**Work request:** An exact copy of the lines from the one containing "sequence, raw GeoMFI." through the last line below is required; include both of those lines and no others.
Start of Data for this task
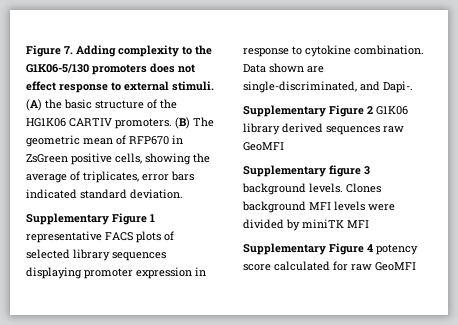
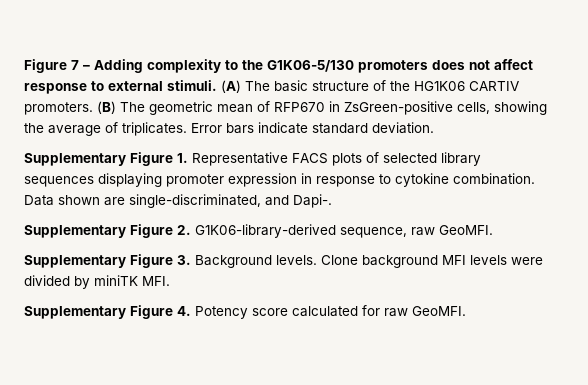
- Figure 7. Adding complexity to the G1K06-5/130 promoters does not effect response to external stimuli.
+ Figure 7 – Adding complexity to the G1K06-5/130 promoters does not affect response to external stimuli.
- (A) the basic structure of the HG1K06 CARTIV promoters.
+ (A) The basic structure of the HG1K06 CARTIV promoters.
- (B) The geometric mean of RFP670 in ZsGreen positive cells, showing the average of triplicates, error bars indicated standard deviation.
+ (B) The geometric mean of RFP670 in ZsGreen-positive cells, showing the average of triplicates. Error bars indicate standard deviation.
- Supplementary Figure 1 representative FACS plots of selected library sequences displaying promoter expression in response to cytokine combination.
+ Supplementary Figure 1. Representative FACS plots of selected library sequences displaying promoter expression in response to cytokine combination.
- Supplementary Figure 2 G1K06 library derived sequences raw GeoMFI
- Supplementary figure 3 background levels. Clones background MFI levels were divided by miniTK MFI
- Supplementary Figure 4 potency score calculated for raw GeoMFI
+ Supplementary Figure 2. G1K06-library-derived sequence, raw GeoMFI.
+ Supplementary Figure 3. Background levels. Clone background MFI levels were divided by miniTK MFI.
+ Supplementary Figure 4. Potency score calculated for raw GeoMFI.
End of Data for this task
**Problem solution:**
+ Supplementary Figure 2. G1K06-library-derived sequence, raw GeoMFI.
+ Supplementary Figure 3. Background levels. Clone background MFI levels were divided by miniTK MFI.
+ Supplementary Figure 4. Potency score calculated for raw GeoMFI.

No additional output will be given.